Why did you choose this specialty?

Dr. Hope: I was injured in high school football and had a negative experience with an orthopaedist. He focused on the X-rays and ignored the human side of treatment.

What do you see on the horizon for all aspects of orthopaedic care?

Dr. Hope: The increased use of biologic treatments to enhance current surgical and nonsurgical care. Strategies such as the use of fibrin sealants, platelet rich plasma and bone morphogenic proteins as adjuncts in minimizing bleeding, infections and optimizing bone healing.

How do you personally keep up with the changes in orthopaedic medicine?

Dr. Hope: The pace of development of orthopaedic knowledge is rapidly increasing making it difficult to stay current in all aspects of the field. Limiting my focus to hip and knee diseases helps.

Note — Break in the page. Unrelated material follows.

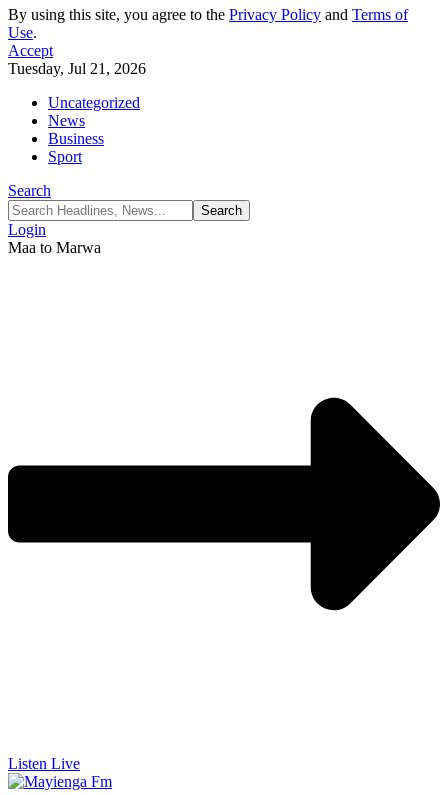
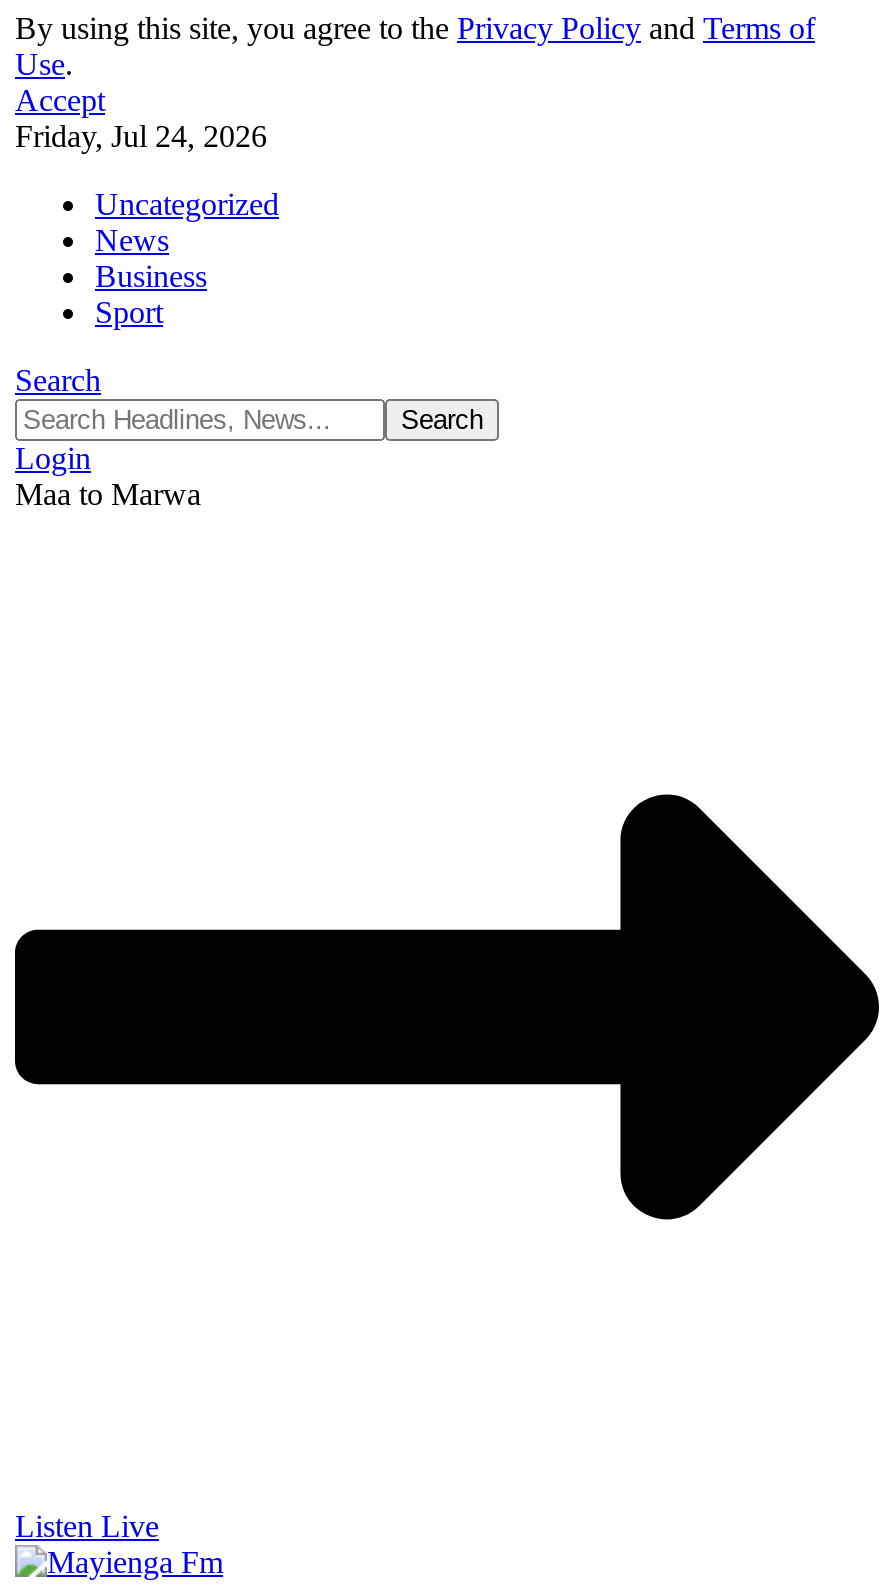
- Tuesday, Jul 21, 2026
+ Friday, Jul 24, 2026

Monthly updates from American Academy of Orthopaedic Surgeons (AAOS) and the American Association of Hip and Knee Surgeons (AAHKS) are a mainstay. Electronic media such as email updates, weblogs and professional online discussion sites provide constant updates on breaking orthopaedic news. And, as a final check to make sure that I'm aware of new developments, I regularly participate in AAOS and AAHKS sponsored educational meetings.

What is the meaning of the tree symbol used on almost all orthopaedic pages and what does the word orthopaedics mean?

Dr. Hope: A traditional symbol of orthopaedics is the bent tree that has been braced to make it grow straight. Since orthopaedics' beginnings, its specialists have treated children suffering from spine and limb deformities. The Greek roots of the word "orthopaedics" are ortho (straight) and pais (child). Early orthopaedists often used braces or other forms of treatment to make the child "straight."